[Before-and-after change records]
^^^^

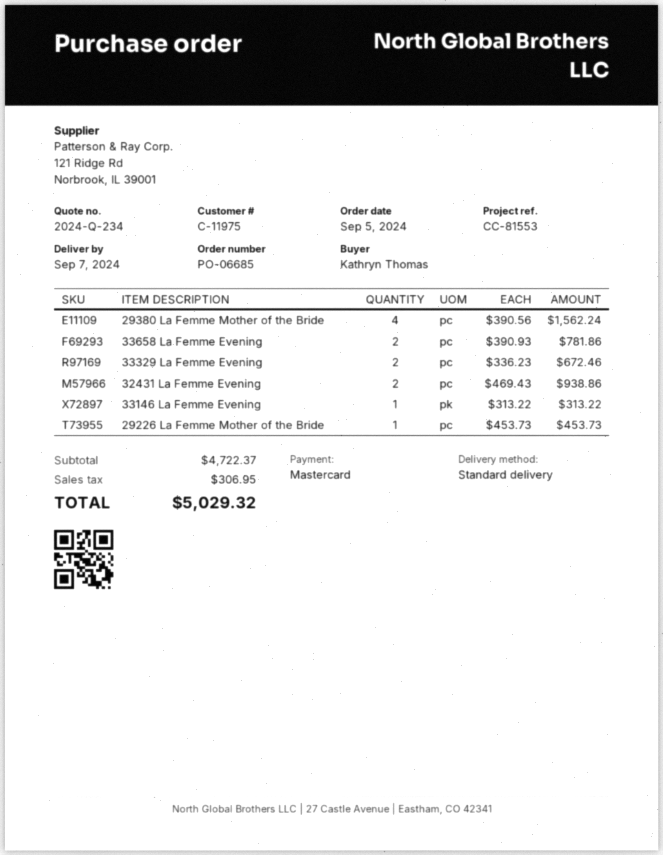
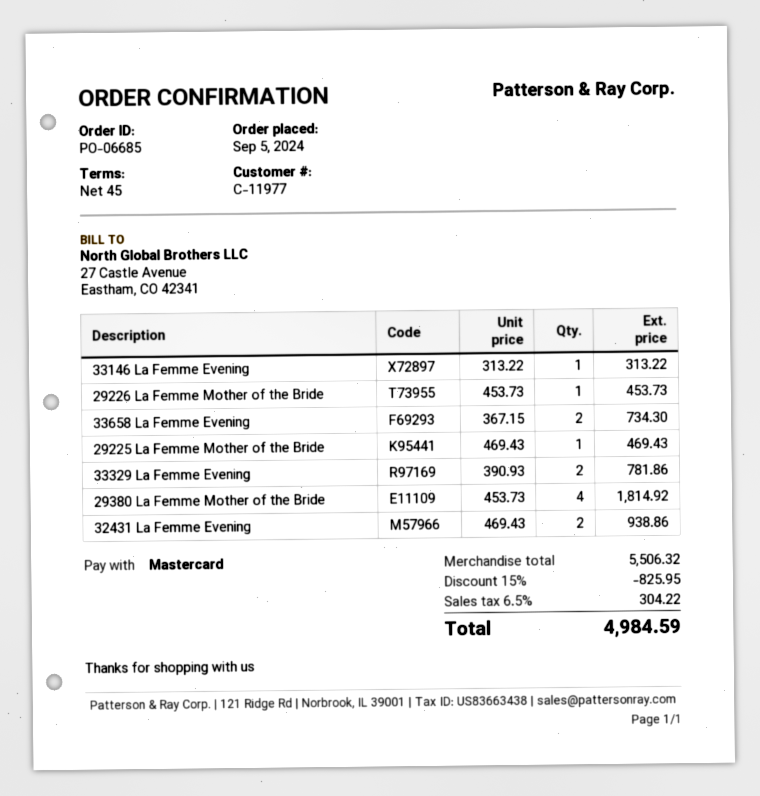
customer number: C-11975 -> C-11977
29380 La Femme Mother of the Bride: 4 x 390.56 = 1562.24 -> 4 x 453.73 = 1814.92
33658 La Femme Evening: 2 x 390.93 = 781.86 -> 2 x 367.15 = 734.30
33329 La Femme Evening: 2 x 336.23 = 672.46 -> 2 x 390.93 = 781.86
29225 La Femme Mother of the Bride: none -> 1 x 469.43 = 469.43
subtotal: 4722.37 -> 5506.32
discount: none -> 15% = 825.95
tax: 306.95 -> 304.22
total: 5029.32 -> 4984.59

^^^^

TASK:
The lines to copy run from the one containing "33658 La Femme" through the last line above. Copy them exactly and include nothing else.

RESULT FOR THIS EXERCISE:
33658 La Femme Evening: 2 x 390.93 = 781.86 -> 2 x 367.15 = 734.30
33329 La Femme Evening: 2 x 336.23 = 672.46 -> 2 x 390.93 = 781.86
29225 La Femme Mother of the Bride: none -> 1 x 469.43 = 469.43
subtotal: 4722.37 -> 5506.32
discount: none -> 15% = 825.95
tax: 306.95 -> 304.22
total: 5029.32 -> 4984.59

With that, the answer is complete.